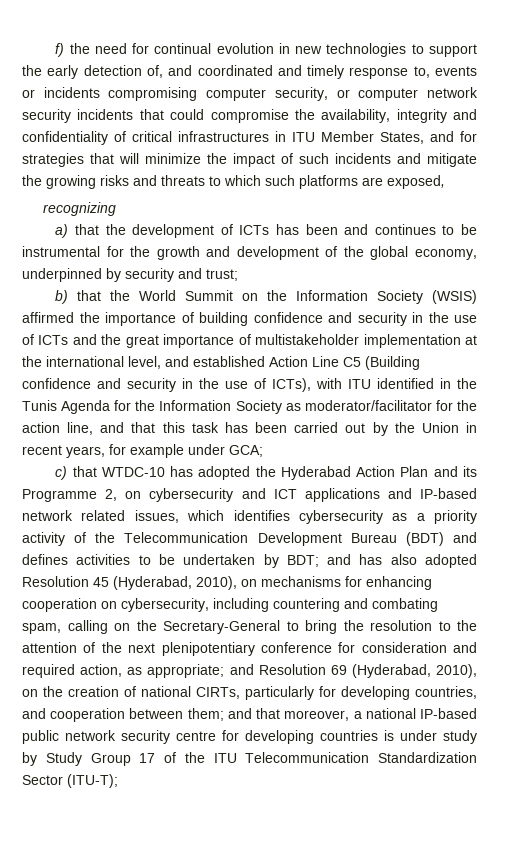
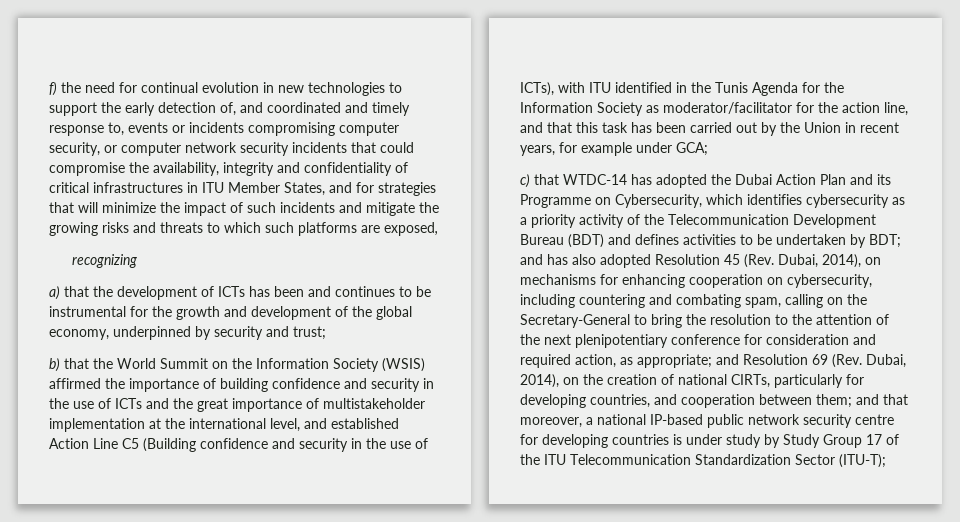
- c) that WTDC-10 has adopted the Hyderabad Action Plan and its Programme 2, on cybersecurity and ICT applications and IP-based network related issues, which identifies cybersecurity as a priority activity of the Telecommunication Development Bureau (BDT) and defines activities to be undertaken by BDT;
+ c) that WTDC-14 has adopted the Dubai Action Plan and its Programme on Cybersecurity, which identifies cybersecurity as a priority activity of the Telecommunication Development Bureau (BDT) and defines activities to be undertaken by BDT;
- and has also adopted Resolution 45 (Hyderabad, 2010), on mechanisms for enhancing cooperation on cybersecurity, including countering and combating spam, calling on the Secretary-General to bring the resolution to the attention of the next plenipotentiary conference for consideration and required action, as appropriate;
+ and has also adopted Resolution 45 (Rev. Dubai, 2014), on mechanisms for enhancing cooperation on cybersecurity, including countering and combating spam, calling on the Secretary-General to bring the resolution to the attention of the next plenipotentiary conference for consideration and required action, as appropriate;
- and Resolution 69 (Hyderabad, 2010), on the creation of national CIRTs, particularly for developing countries, and cooperation between them;
+ and Resolution 69 (Rev. Dubai, 2014), on the creation of national CIRTs, particularly for developing countries, and cooperation between them;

====

*Description of the task*. From the first line to the last, write out the data exactly, omitting any pictures.

*Exercise output*.
- c) that WTDC-10 has adopted the Hyderabad Action Plan and its Programme 2, on cybersecurity and ICT applications and IP-based network related issues, which identifies cybersecurity as a priority activity of the Telecommunication Development Bureau (BDT) and defines activities to be undertaken by BDT;
+ c) that WTDC-14 has adopted the Dubai Action Plan and its Programme on Cybersecurity, which identifies cybersecurity as a priority activity of the Telecommunication Development Bureau (BDT) and defines activities to be undertaken by BDT;
- and has also adopted Resolution 45 (Hyderabad, 2010), on mechanisms for enhancing cooperation on cybersecurity, including countering and combating spam, calling on the Secretary-General to bring the resolution to the attention of the next plenipotentiary conference for consideration and required action, as appropriate;
+ and has also adopted Resolution 45 (Rev. Dubai, 2014), on mechanisms for enhancing cooperation on cybersecurity, including countering and combating spam, calling on the Secretary-General to bring the resolution to the attention of the next plenipotentiary conference for consideration and required action, as appropriate;
- and Resolution 69 (Hyderabad, 2010), on the creation of national CIRTs, particularly for developing countries, and cooperation between them;
+ and Resolution 69 (Rev. Dubai, 2014), on the creation of national CIRTs, particularly for developing countries, and cooperation between them;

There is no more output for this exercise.